[Web page edit records]
■ ■ ■ ■

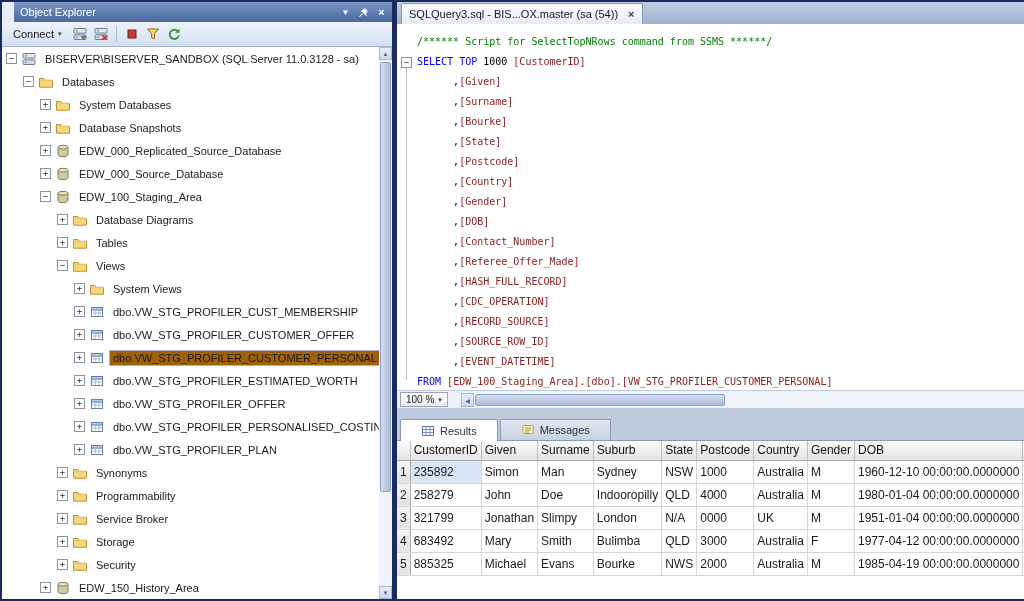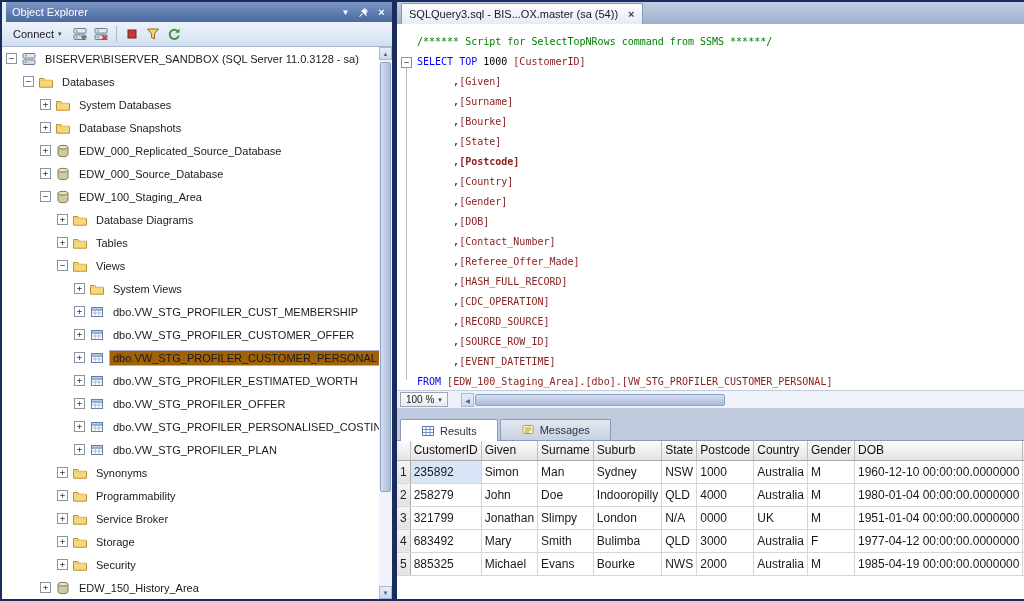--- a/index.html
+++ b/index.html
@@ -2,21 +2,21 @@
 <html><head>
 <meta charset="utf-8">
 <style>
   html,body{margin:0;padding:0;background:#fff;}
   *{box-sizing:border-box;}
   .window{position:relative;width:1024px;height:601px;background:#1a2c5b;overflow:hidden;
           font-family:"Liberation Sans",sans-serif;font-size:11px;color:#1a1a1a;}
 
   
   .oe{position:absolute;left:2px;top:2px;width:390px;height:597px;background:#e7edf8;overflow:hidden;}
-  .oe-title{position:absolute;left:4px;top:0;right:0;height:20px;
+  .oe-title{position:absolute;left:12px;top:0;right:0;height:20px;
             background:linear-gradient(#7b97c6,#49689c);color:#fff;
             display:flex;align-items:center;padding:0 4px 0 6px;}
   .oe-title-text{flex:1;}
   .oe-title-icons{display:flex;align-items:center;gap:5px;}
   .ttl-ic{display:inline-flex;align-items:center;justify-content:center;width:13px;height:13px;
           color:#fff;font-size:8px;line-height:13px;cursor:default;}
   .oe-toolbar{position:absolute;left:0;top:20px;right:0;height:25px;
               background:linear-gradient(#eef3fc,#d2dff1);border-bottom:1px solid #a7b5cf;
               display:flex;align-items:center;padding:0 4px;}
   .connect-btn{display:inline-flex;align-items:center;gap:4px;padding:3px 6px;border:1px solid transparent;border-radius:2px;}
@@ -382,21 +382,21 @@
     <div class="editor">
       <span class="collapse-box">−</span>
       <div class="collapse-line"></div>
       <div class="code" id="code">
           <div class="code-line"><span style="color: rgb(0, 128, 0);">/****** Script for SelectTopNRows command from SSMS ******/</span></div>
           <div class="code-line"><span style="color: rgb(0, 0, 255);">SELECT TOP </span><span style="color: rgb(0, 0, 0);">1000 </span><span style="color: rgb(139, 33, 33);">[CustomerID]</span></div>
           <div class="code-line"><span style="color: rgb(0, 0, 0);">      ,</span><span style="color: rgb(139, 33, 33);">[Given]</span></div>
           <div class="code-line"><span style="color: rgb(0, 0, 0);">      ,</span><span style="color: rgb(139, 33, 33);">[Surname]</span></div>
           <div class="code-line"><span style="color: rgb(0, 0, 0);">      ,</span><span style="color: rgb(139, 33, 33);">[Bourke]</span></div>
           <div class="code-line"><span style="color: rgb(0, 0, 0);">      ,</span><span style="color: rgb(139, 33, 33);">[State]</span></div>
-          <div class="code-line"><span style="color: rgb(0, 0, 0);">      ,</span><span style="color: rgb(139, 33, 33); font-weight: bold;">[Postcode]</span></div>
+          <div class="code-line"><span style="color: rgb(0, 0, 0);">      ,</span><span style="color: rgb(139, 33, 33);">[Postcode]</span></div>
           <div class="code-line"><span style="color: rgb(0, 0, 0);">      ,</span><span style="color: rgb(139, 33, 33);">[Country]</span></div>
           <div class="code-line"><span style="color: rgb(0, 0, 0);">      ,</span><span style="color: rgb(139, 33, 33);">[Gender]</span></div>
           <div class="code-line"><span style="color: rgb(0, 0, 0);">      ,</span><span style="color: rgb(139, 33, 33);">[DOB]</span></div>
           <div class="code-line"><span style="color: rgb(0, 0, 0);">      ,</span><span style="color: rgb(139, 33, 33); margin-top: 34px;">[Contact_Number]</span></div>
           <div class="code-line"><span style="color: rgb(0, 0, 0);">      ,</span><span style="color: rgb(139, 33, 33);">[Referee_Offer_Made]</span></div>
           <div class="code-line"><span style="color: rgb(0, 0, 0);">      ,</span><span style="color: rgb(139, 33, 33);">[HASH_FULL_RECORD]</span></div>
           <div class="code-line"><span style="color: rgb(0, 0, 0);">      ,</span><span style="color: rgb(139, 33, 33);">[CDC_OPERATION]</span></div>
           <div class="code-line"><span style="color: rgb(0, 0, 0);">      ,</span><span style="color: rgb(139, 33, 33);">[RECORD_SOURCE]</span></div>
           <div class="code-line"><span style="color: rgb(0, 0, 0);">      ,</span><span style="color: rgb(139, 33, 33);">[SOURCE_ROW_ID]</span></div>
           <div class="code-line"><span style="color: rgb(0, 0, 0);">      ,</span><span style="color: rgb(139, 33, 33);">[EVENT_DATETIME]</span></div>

■ ■ ■ ■

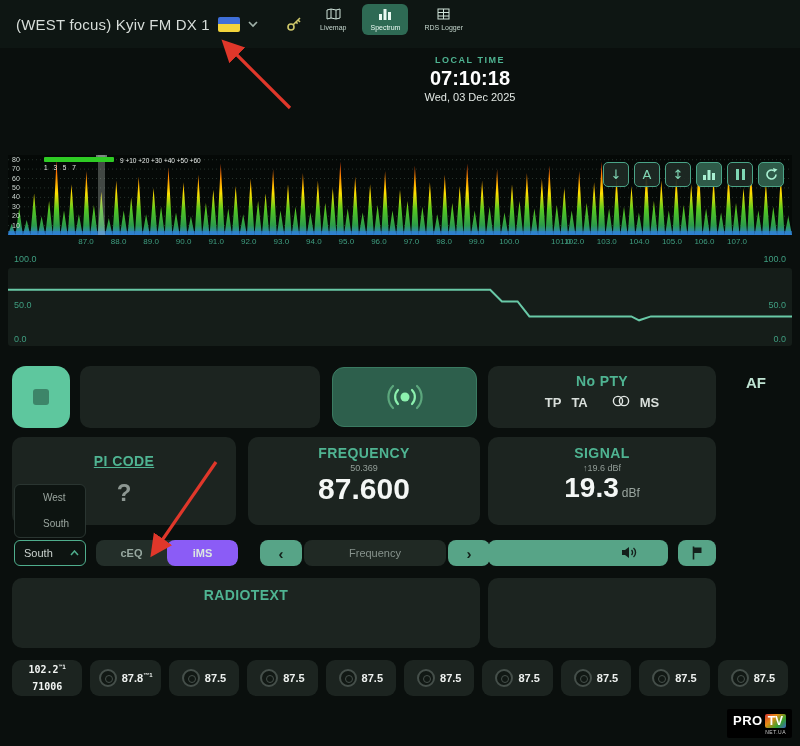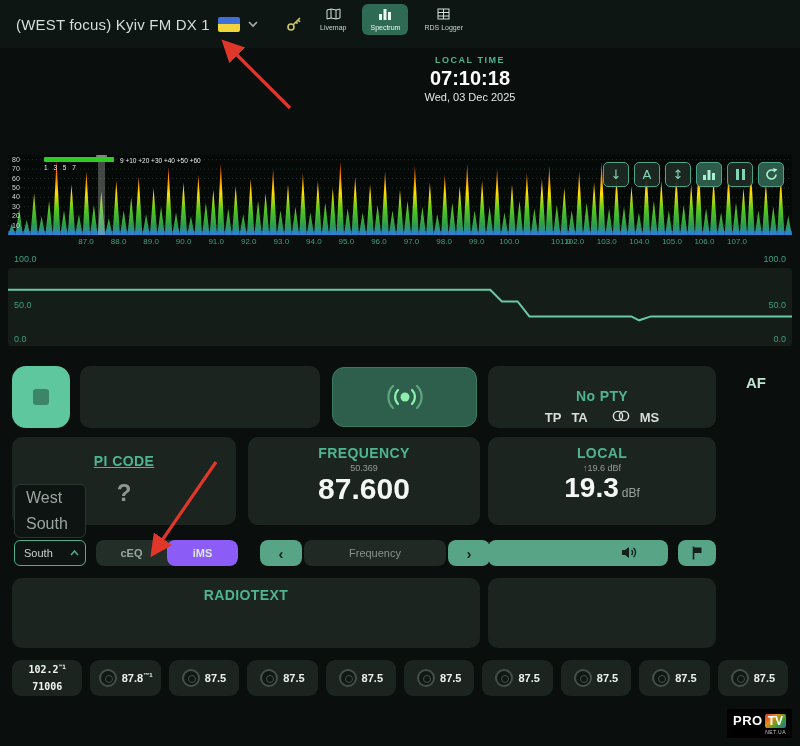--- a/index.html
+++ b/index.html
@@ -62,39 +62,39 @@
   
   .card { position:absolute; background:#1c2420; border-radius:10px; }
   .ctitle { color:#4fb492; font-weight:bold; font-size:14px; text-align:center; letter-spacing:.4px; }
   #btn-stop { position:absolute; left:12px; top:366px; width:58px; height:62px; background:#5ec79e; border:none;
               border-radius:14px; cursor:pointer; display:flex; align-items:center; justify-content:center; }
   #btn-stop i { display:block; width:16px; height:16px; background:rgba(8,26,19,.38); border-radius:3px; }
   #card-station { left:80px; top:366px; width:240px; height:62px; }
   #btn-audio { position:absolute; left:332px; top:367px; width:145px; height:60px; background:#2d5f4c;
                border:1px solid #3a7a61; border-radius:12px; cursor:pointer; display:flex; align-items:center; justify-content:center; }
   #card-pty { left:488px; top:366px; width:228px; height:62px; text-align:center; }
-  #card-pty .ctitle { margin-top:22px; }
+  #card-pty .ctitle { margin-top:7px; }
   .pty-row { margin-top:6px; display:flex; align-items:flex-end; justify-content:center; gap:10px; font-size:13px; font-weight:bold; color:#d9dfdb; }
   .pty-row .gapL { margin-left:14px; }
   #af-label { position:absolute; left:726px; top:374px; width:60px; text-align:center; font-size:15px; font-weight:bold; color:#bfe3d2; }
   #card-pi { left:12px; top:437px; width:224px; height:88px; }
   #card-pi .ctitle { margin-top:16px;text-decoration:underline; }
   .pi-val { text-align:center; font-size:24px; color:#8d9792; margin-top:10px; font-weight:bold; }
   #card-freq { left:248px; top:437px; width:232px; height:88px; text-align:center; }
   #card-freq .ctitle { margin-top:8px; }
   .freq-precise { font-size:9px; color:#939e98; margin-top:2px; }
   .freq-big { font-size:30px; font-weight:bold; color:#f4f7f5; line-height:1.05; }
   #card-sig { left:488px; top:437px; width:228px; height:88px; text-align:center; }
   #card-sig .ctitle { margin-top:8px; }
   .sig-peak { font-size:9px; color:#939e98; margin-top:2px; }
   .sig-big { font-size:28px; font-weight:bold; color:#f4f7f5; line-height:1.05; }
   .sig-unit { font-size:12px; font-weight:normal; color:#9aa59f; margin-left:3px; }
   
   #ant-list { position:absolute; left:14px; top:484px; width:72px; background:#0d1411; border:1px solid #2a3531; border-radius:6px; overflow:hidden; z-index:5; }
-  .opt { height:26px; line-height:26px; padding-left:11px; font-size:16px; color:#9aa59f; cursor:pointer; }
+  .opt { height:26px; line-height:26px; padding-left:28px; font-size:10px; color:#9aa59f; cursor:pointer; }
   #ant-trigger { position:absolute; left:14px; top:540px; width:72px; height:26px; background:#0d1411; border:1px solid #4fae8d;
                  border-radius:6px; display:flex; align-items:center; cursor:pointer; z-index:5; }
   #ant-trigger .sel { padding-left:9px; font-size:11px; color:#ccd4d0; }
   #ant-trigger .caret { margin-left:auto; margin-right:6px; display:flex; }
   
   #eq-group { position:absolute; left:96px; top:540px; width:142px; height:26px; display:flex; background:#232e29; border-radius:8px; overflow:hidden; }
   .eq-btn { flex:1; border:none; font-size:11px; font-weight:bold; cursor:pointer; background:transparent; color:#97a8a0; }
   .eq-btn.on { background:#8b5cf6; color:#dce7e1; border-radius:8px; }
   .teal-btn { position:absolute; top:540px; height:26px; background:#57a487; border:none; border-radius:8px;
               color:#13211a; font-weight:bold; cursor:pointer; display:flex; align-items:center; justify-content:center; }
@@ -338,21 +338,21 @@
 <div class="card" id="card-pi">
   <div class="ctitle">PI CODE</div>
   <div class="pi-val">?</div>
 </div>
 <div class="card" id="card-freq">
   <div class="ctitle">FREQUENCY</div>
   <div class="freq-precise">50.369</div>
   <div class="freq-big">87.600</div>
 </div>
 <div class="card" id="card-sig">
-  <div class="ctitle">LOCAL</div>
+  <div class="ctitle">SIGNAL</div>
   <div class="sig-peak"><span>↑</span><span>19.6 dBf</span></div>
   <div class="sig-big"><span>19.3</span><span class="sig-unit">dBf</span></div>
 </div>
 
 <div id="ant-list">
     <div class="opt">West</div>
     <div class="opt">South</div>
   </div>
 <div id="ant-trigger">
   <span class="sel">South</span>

■ ■ ■ ■

### TASK BRIEF
Where a line above contains the string "gradient", copy that line.

### ANSWER AREA
             background:linear-gradient(#7b97c6,#49689c);color:#fff;
               background:linear-gradient(#eef3fc,#d2dff1);border-bottom:1px solid #a7b5cf;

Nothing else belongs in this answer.